Cells that make up determined tissue can and tend to be different, morphologically (form and size) and physiologically (specific function).  However,  what characterizes tissue is that each type of cell that comprise it carryout an indispensable role so that together, they realize the function.

Some types of tissues specialize in transporting materials, others in contraction to produce movement or circulation and others to secret hormones that regulate metabolic processes.

Types of tissues

According to its function and morphological characteristic, there are divers types of tissues., which are grouped in the following categories.

Epithelial Tissue:  It is what is found in the external (skin) and internal (mucous) surfaces.  In this type of tissue, the cells are closely linked forming sheets.  Among the functions of the epithelium are: act as a protective barrier, transport material along its surface, absorb and synthesis various useful substances and contain sensitive nerve endings.

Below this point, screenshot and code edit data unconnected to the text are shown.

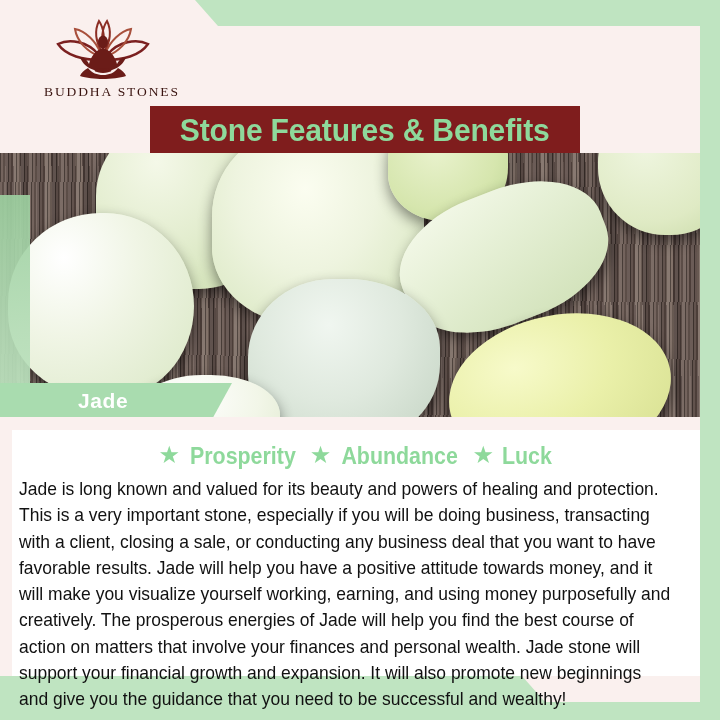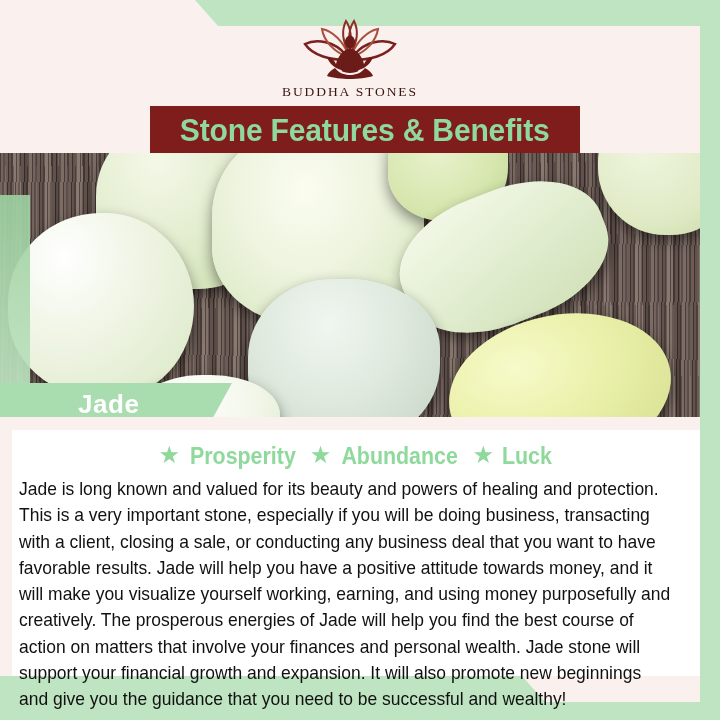--- a/index.html
+++ b/index.html
@@ -90,7 +90,8 @@
     left: 0; right: 0; top: 16px;
     display: flex;
     flex-direction: column;
-    align-items: center;
+    align-items: flex-start;
+    padding-left: 44px;
   }
   .logo-mark { width: 118px; height: 66px; display: block; }
   .logo-word {

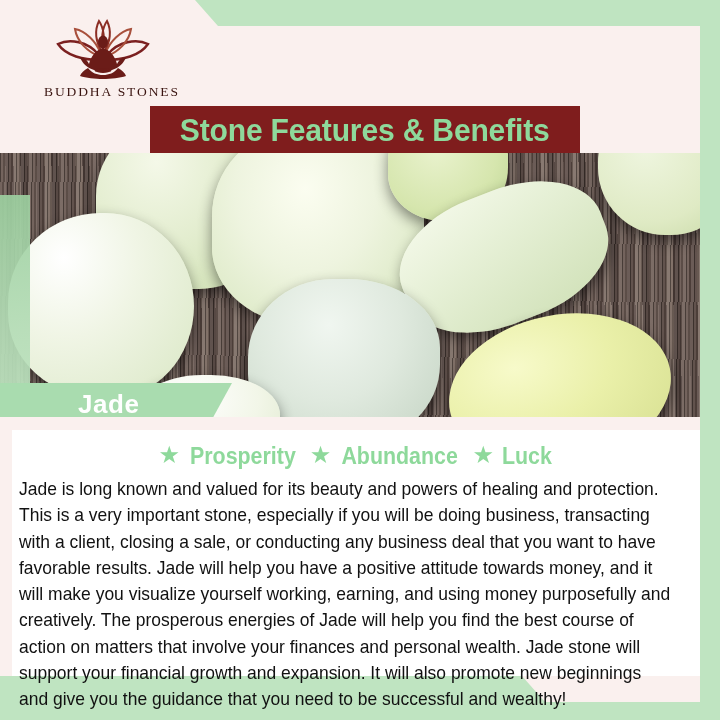--- a/index.html
+++ b/index.html
@@ -231,7 +231,7 @@
   .jade-label {
     position: absolute;
     left: 78px; top: 389px;
-    font-size: 26px;
+    font-size: 21px;
     font-weight: bold;
     color: #ffffff;
     letter-spacing: 0.6px;

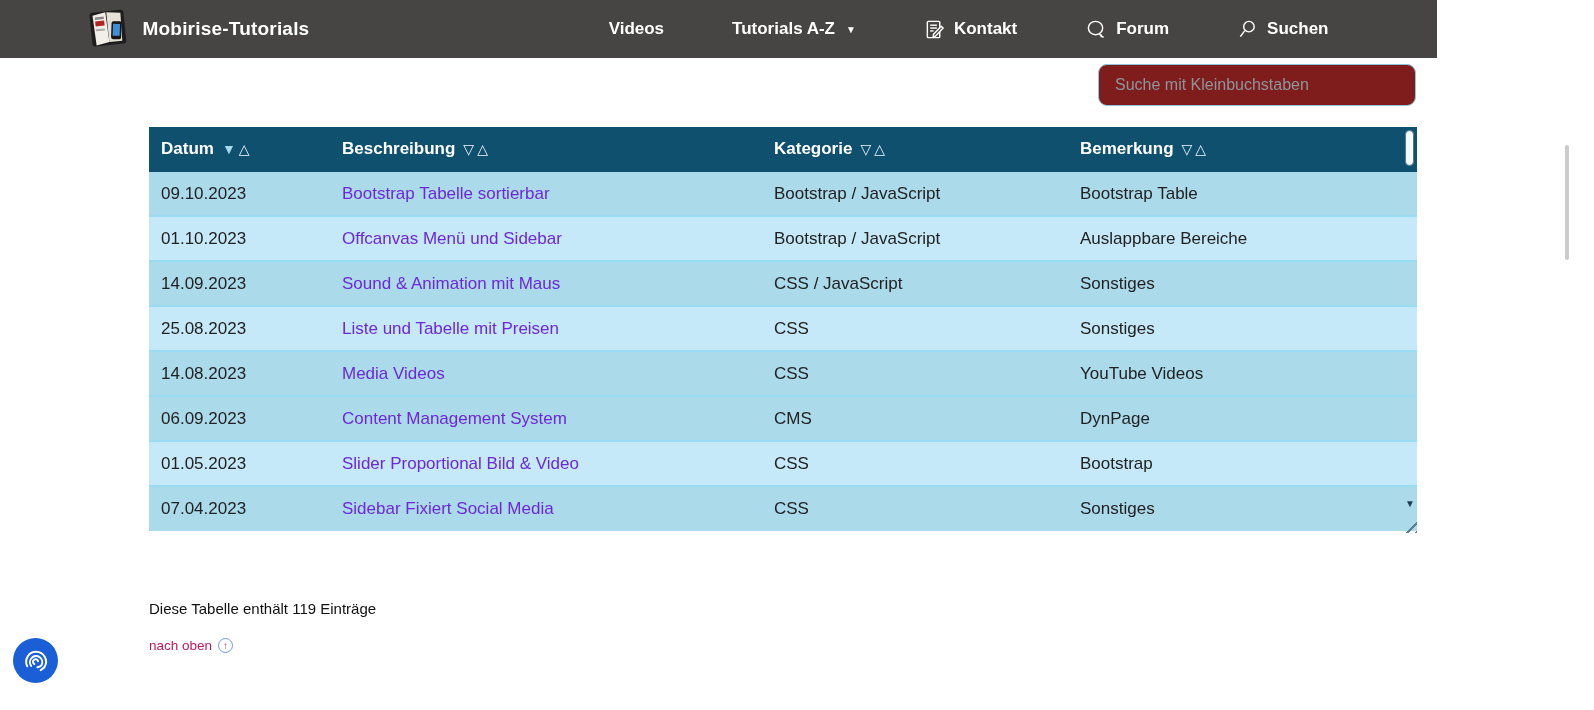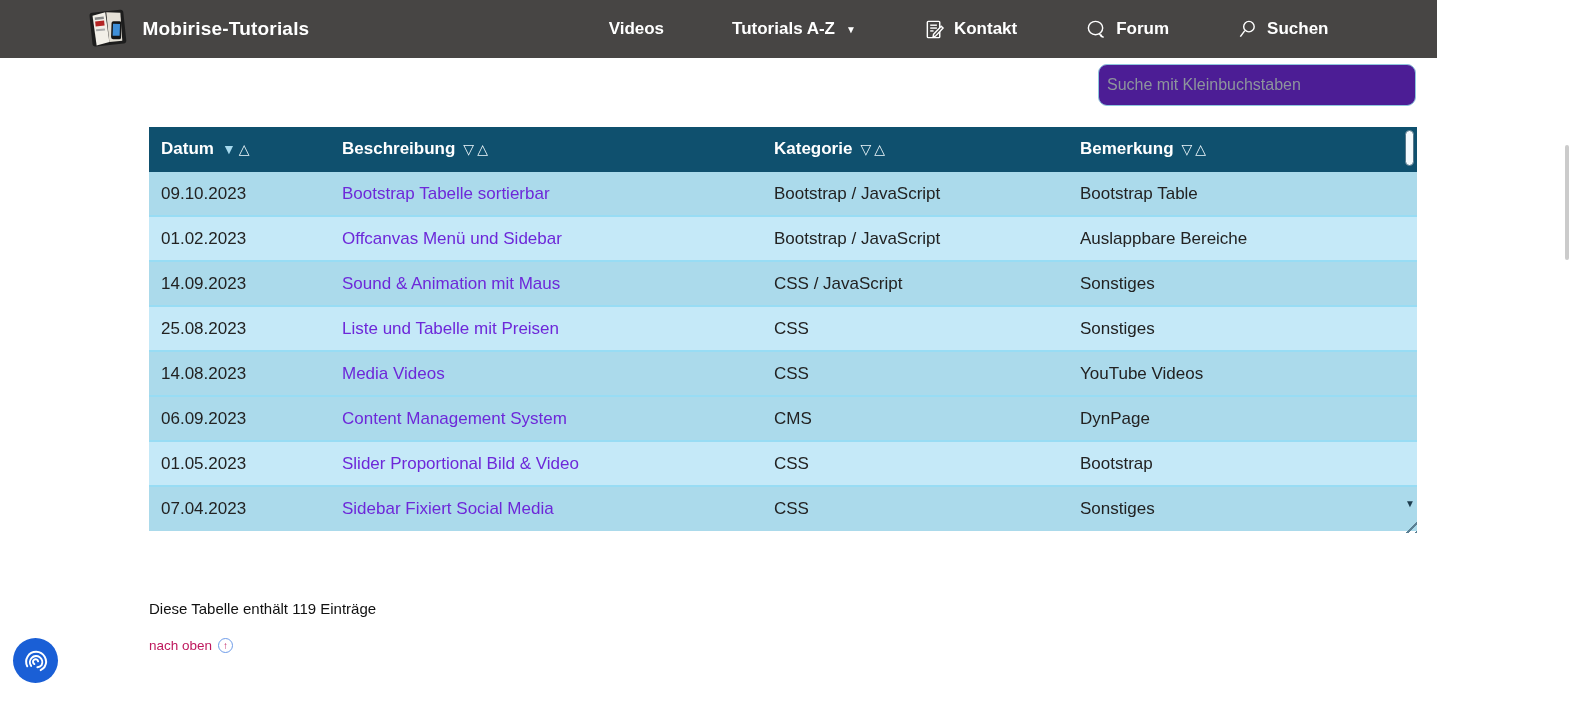--- a/index.html
+++ b/index.html
@@ -21,8 +21,8 @@
 
   
   .search-box { position:absolute; left:1098px; top:64px; width:318px; height:42px;
-                background:#4c1d95; border:1px solid #8ec7dd; border-radius:9px;
-                padding:0 8px; font-size:16px; color:#8d959c; outline:none;
+                background:#7f1d1d; border:1px solid #8ec7dd; border-radius:9px;
+                padding:0 16px; font-size:16px; color:#8d959c; outline:none;
                 font-family:"Liberation Sans", sans-serif; }
   .search-box::placeholder { color:#8d959c; opacity:1; }
 

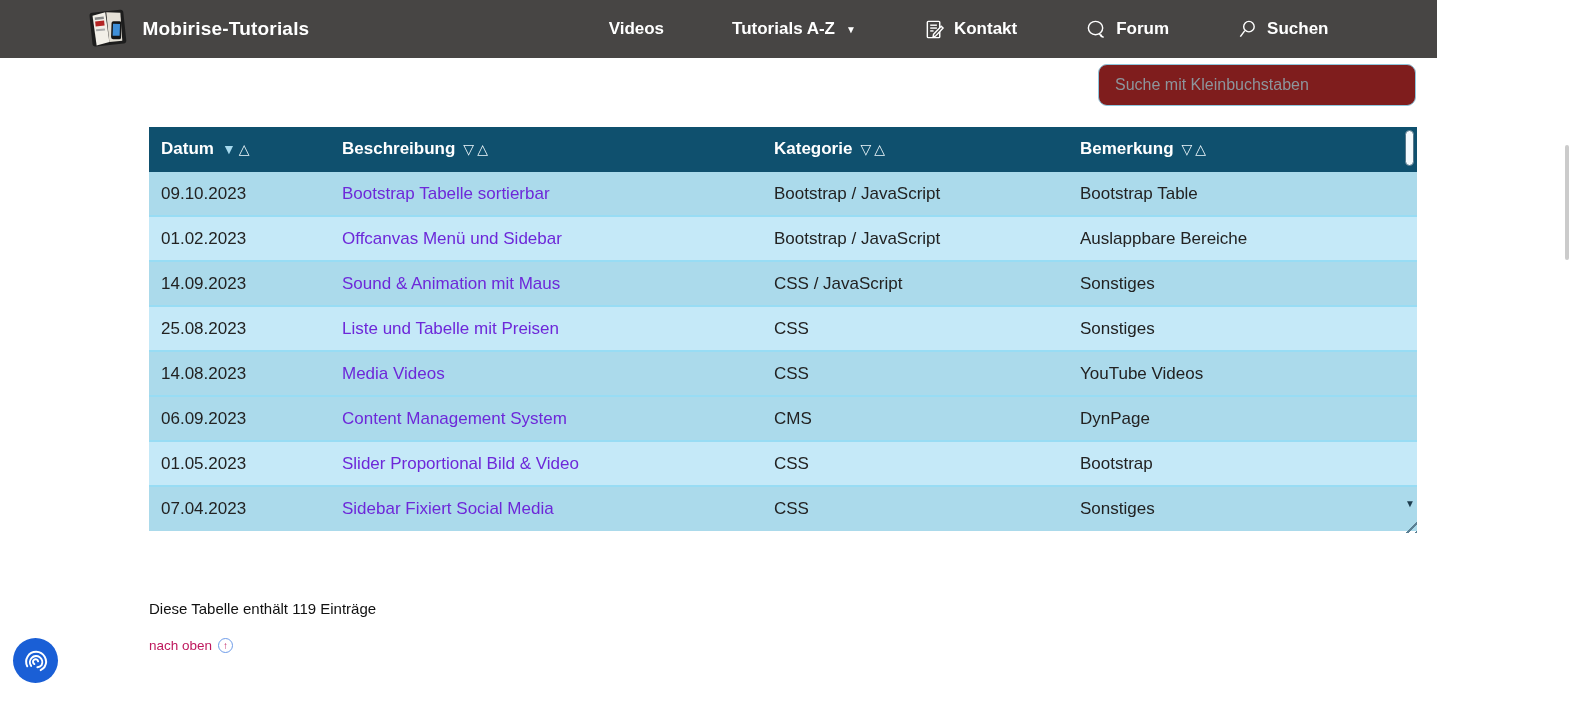--- a/index.html
+++ b/index.html
@@ -160,7 +160,7 @@
       <td>Bootstrap Table</td>
     </tr>
         <tr class="row row-light">
-      <td>01.02.2023</td>
+      <td>01.10.2023</td>
       <td><a class="tut-link">Offcanvas Menü und Sidebar</a></td>
       <td>Bootstrap / JavaScript</td>
       <td>Auslappbare Bereiche</td>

Connective Tissue:  The epithelium are not capable of  holding themselves together and need other tissues to do it, they are the connective tissues and among them there are:  blood, adipose, cartilage and bone.

Muscle Tissue:  It is made up of many specialized cells called muscle fiber.  The muscle tissue is capable of actively modifying its shape., allowing contractions and movement.

Nervous Tissue:  It is made up of two types cells, nervous (neurons) and glial.  This tissue conducts the correct and punctual  operation of all of the organs in the body.

Cartilage:  It is a type of connective tissue and is characterized by closely united cells and a bit of material intercellular, but unlike bone tissue, it is extremely flexible, maintaining its resistance.   It is made up of a net of elastic fibers and collagen inside a gelatinous component of fundamental substance.  It is found in the  area of the ear and the intervertebral discs, the ribs, the nose, larynx, trachea, among other parts.